*** Opening of Records for this task ***

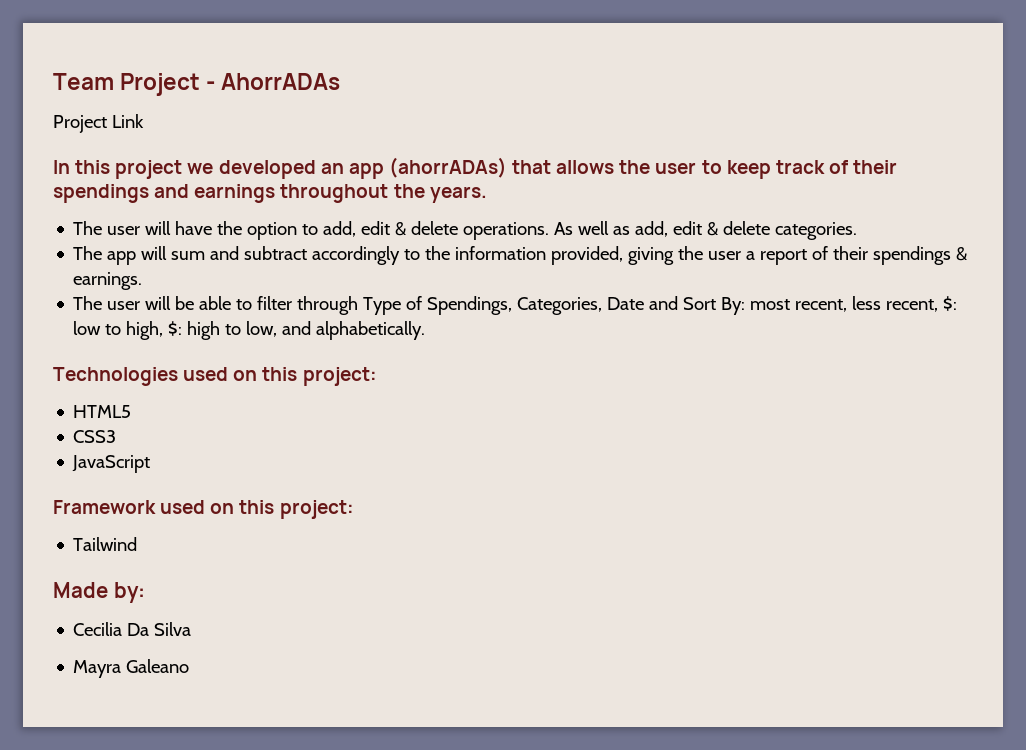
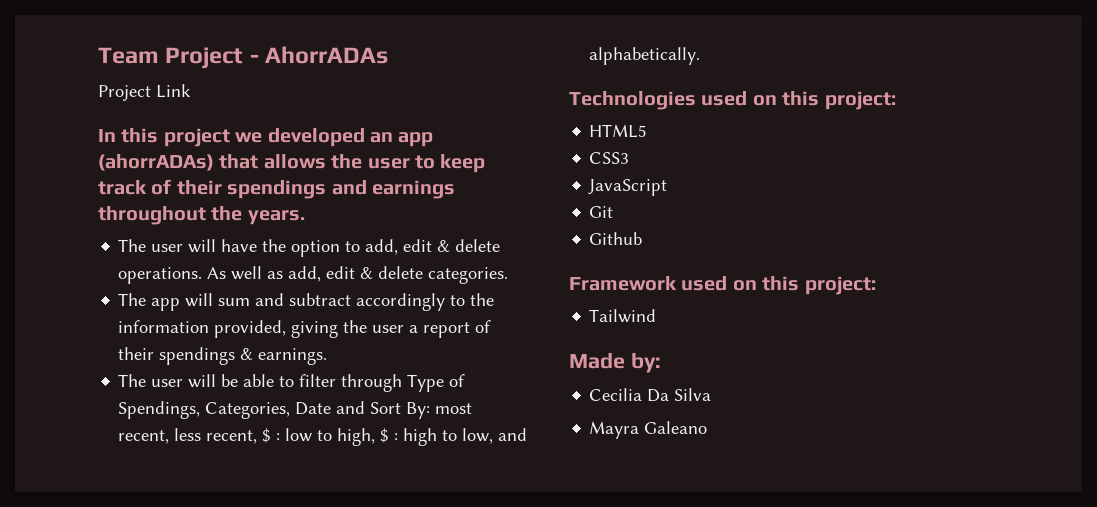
- The user will be able to filter through Type of Spendings, Categories, Date and Sort By: most recent, less recent, $: low to high, $: high to low, and alphabetically.
+ The user will be able to filter through Type of Spendings, Categories, Date and Sort By: most recent, less recent, $ : low to high, $ : high to low, and alphabetically.
+ Git
+ Github

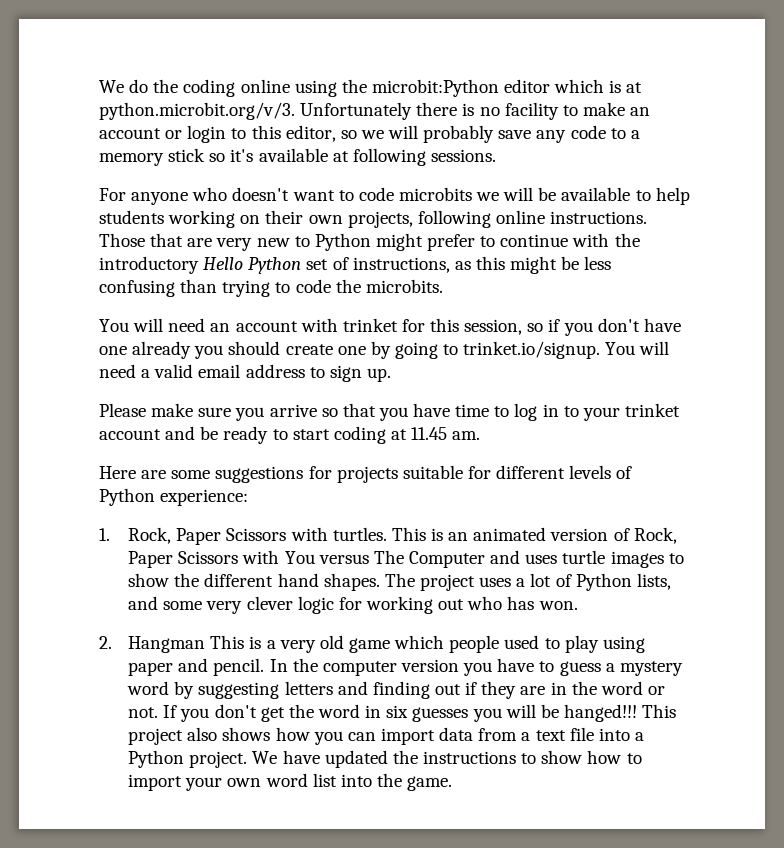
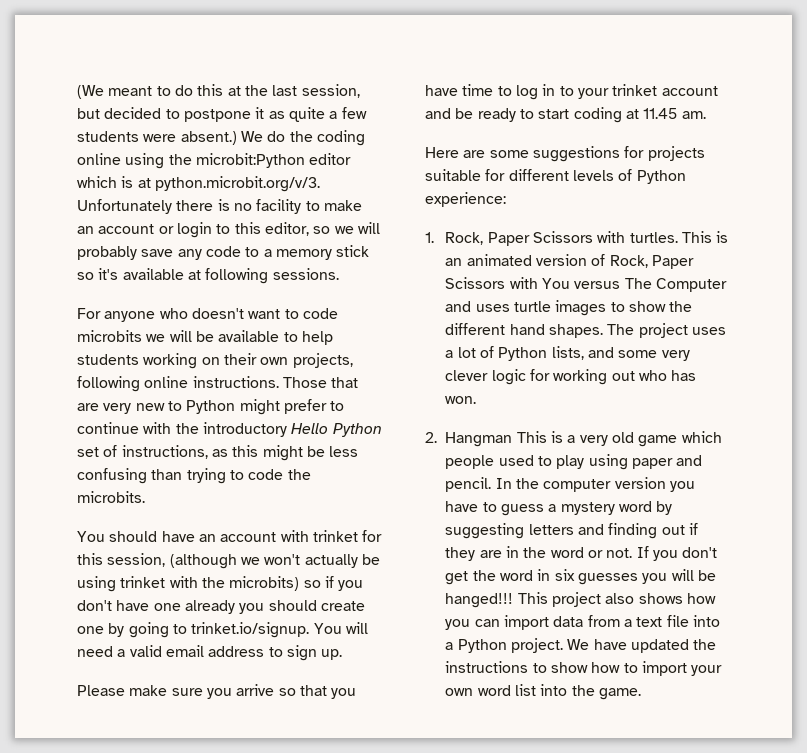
+ (We meant to do this at the last session, but decided to postpone it as quite a few students were absent.)
- You will need an account with trinket for this session, so if you don't have one already you should create one by going to trinket.io/signup. You will need a valid email address to sign up.
+ You should have an account with trinket for this session, (although we won't actually be using trinket with the microbits) so if you don't have one already you should create one by going to trinket.io/signup. You will need a valid email address to sign up.

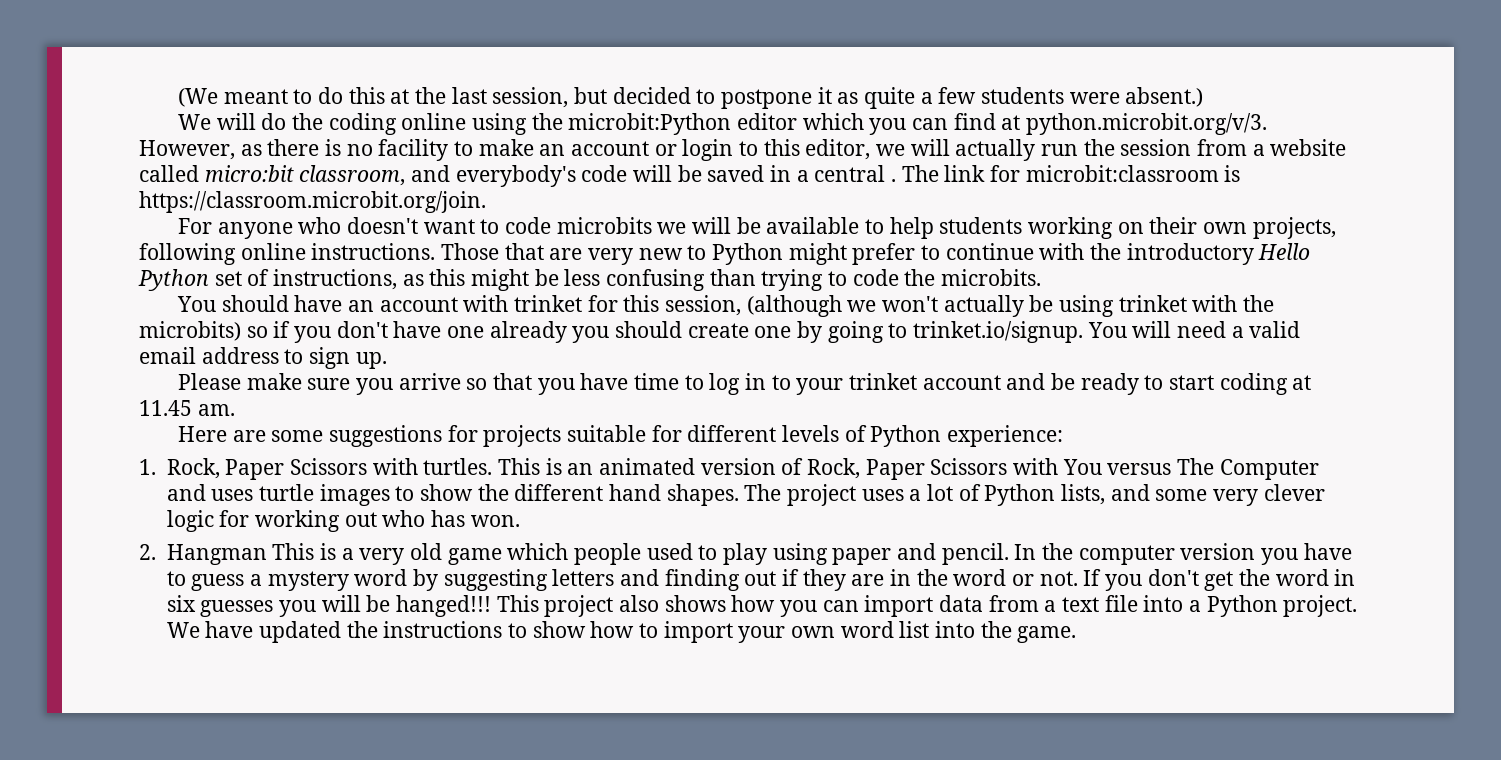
- (We meant to do this at the last session, but decided to postpone it as quite a few students were absent.) We do the coding online using the microbit:Python editor which is at python.microbit.org/v/3. Unfortunately there is no facility to make an account or login to this editor, so we will probably save any code to a memory stick so it's available at following sessions.
+ (We meant to do this at the last session, but decided to postpone it as quite a few students were absent.)
+ We will do the coding online using the microbit:Python editor which you can find at python.microbit.org/v/3. However, as there is no facility to make an account or login to this editor, we will actually run the session from a website called micro:bit classroom, and everybody's code will be saved in a central . The link for microbit:classroom is https://classroom.microbit.org/join.

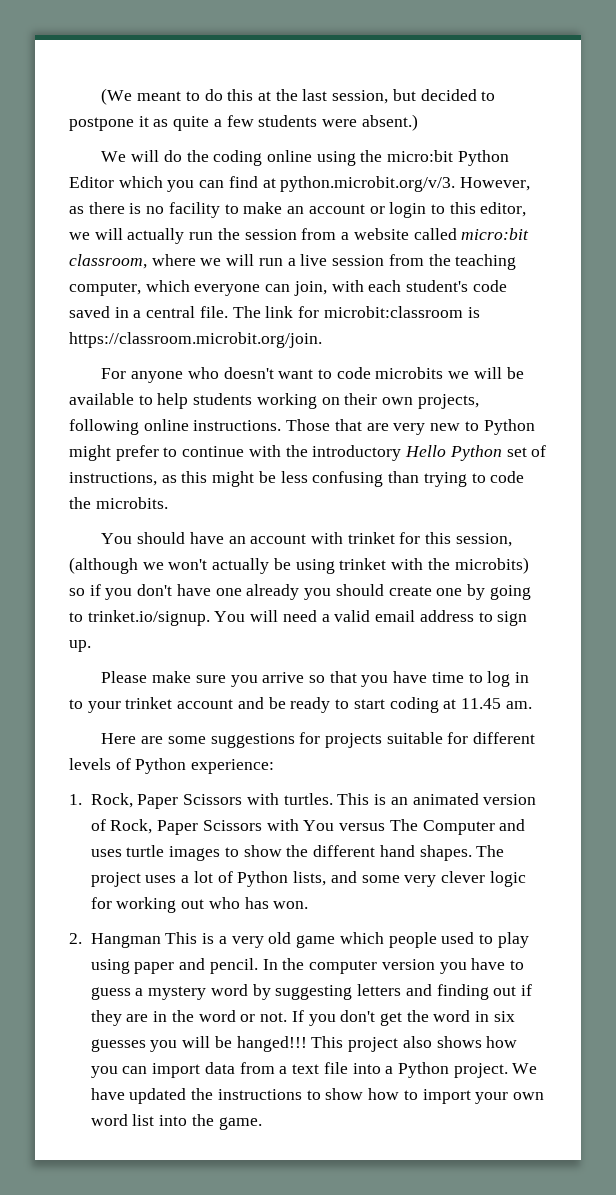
- We will do the coding online using the microbit:Python editor which you can find at python.microbit.org/v/3. However, as there is no facility to make an account or login to this editor, we will actually run the session from a website called micro:bit classroom, and everybody's code will be saved in a central .
+ We will do the coding online using the micro:bit Python Editor which you can find at python.microbit.org/v/3. However, as there is no facility to make an account or login to this editor, we will actually run the session from a website called micro:bit classroom, where we will run a live session from the teaching computer, which everyone can join, with each student's code saved in a central file.

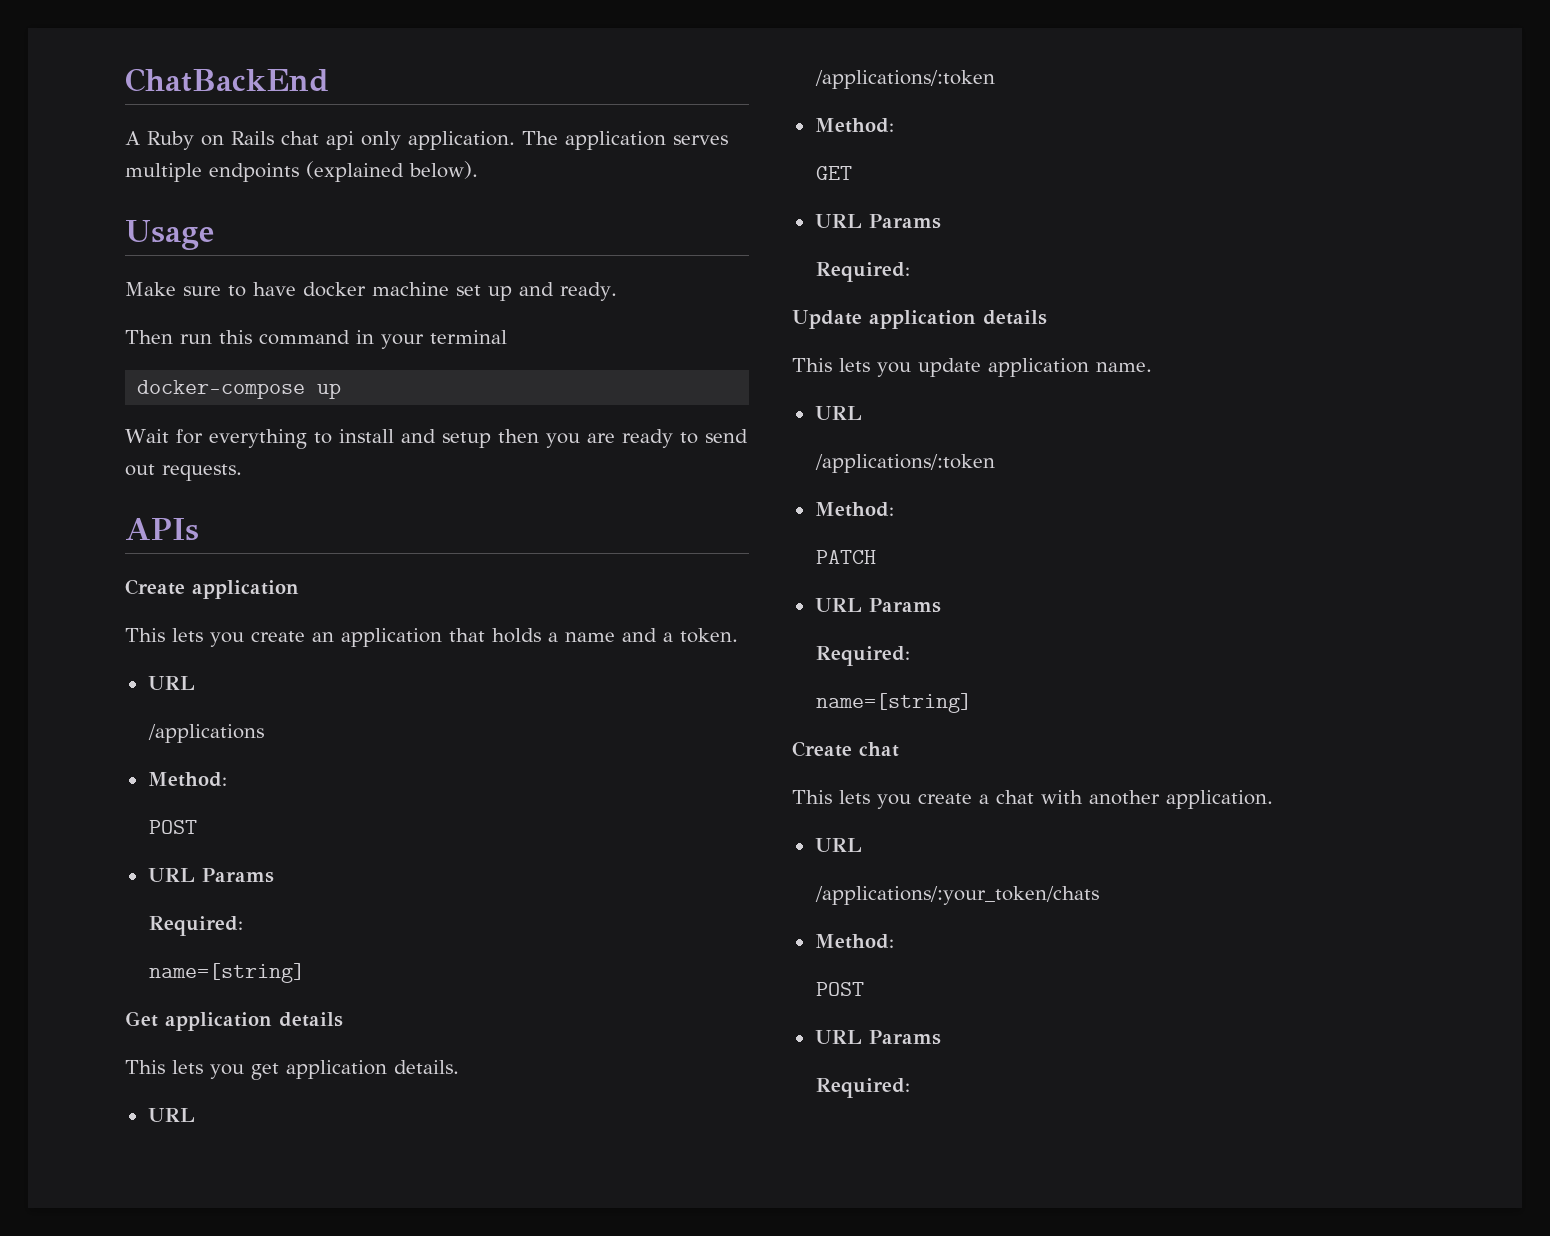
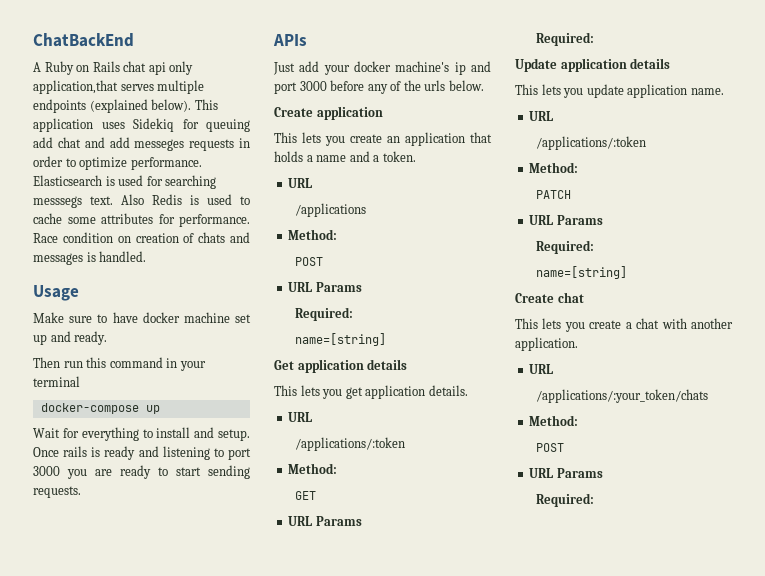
- A Ruby on Rails chat api only application. The application serves multiple endpoints (explained below).
+ A Ruby on Rails chat api only application,that serves multiple endpoints (explained below). This application uses Sidekiq for queuing add chat and add messeges requests in order to optimize performance. Elasticsearch is used for searching messsegs text. Also Redis is used to cache some attributes for performance. Race condition on creation of chats and messages is handled.
- Wait for everything to install and setup then you are ready to send out requests.
+ Wait for everything to install and setup. Once rails is ready and listening to port 3000 you are ready to start sending requests.
+ Just add your docker machine's ip and port 3000 before any of the urls below.

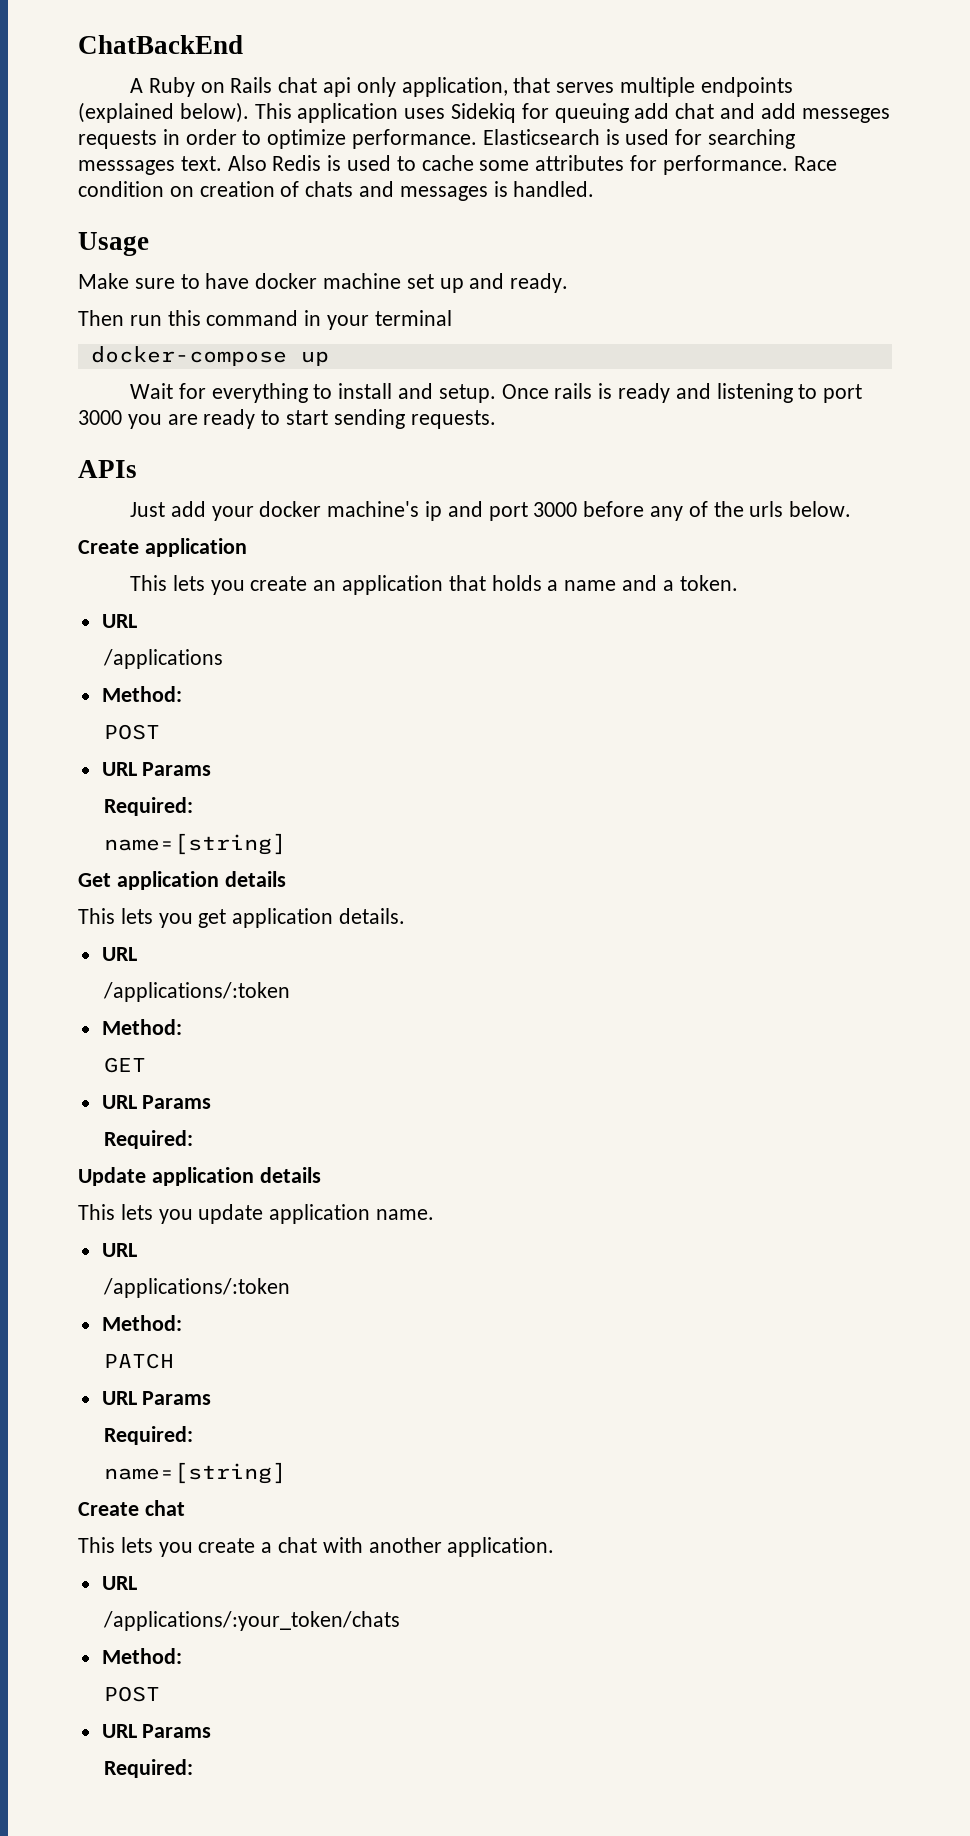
- A Ruby on Rails chat api only application,that serves multiple endpoints (explained below).
+ A Ruby on Rails chat api only application, that serves multiple endpoints (explained below).
- Elasticsearch is used for searching messsegs text.
+ Elasticsearch is used for searching messsages text.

*** Close of Records for this task ***

**Work task:** Copy the listing in full and without alteration, omitting every picture.

**Solution to this task:**
- The user will be able to filter through Type of Spendings, Categories, Date and Sort By: most recent, less recent, $: low to high, $: high to low, and alphabetically.
+ The user will be able to filter through Type of Spendings, Categories, Date and Sort By: most recent, less recent, $ : low to high, $ : high to low, and alphabetically.
+ Git
+ Github

+ (We meant to do this at the last session, but decided to postpone it as quite a few students were absent.)
- You will need an account with trinket for this session, so if you don't have one already you should create one by going to trinket.io/signup. You will need a valid email address to sign up.
+ You should have an account with trinket for this session, (although we won't actually be using trinket with the microbits) so if you don't have one already you should create one by going to trinket.io/signup. You will need a valid email address to sign up.

- (We meant to do this at the last session, but decided to postpone it as quite a few students were absent.) We do the coding online using the microbit:Python editor which is at python.microbit.org/v/3. Unfortunately there is no facility to make an account or login to this editor, so we will probably save any code to a memory stick so it's available at following sessions.
+ (We meant to do this at the last session, but decided to postpone it as quite a few students were absent.)
+ We will do the coding online using the microbit:Python editor which you can find at python.microbit.org/v/3. However, as there is no facility to make an account or login to this editor, we will actually run the session from a website called micro:bit classroom, and everybody's code will be saved in a central . The link for microbit:classroom is https://classroom.microbit.org/join.

- We will do the coding online using the microbit:Python editor which you can find at python.microbit.org/v/3. However, as there is no facility to make an account or login to this editor, we will actually run the session from a website called micro:bit classroom, and everybody's code will be saved in a central .
+ We will do the coding online using the micro:bit Python Editor which you can find at python.microbit.org/v/3. However, as there is no facility to make an account or login to this editor, we will actually run the session from a website called micro:bit classroom, where we will run a live session from the teaching computer, which everyone can join, with each student's code saved in a central file.

- A Ruby on Rails chat api only application. The application serves multiple endpoints (explained below).
+ A Ruby on Rails chat api only application,that serves multiple endpoints (explained below). This application uses Sidekiq for queuing add chat and add messeges requests in order to optimize performance. Elasticsearch is used for searching messsegs text. Also Redis is used to cache some attributes for performance. Race condition on creation of chats and messages is handled.
- Wait for everything to install and setup then you are ready to send out requests.
+ Wait for everything to install and setup. Once rails is ready and listening to port 3000 you are ready to start sending requests.
+ Just add your docker machine's ip and port 3000 before any of the urls below.

- A Ruby on Rails chat api only application,that serves multiple endpoints (explained below).
+ A Ruby on Rails chat api only application, that serves multiple endpoints (explained below).
- Elasticsearch is used for searching messsegs text.
+ Elasticsearch is used for searching messsages text.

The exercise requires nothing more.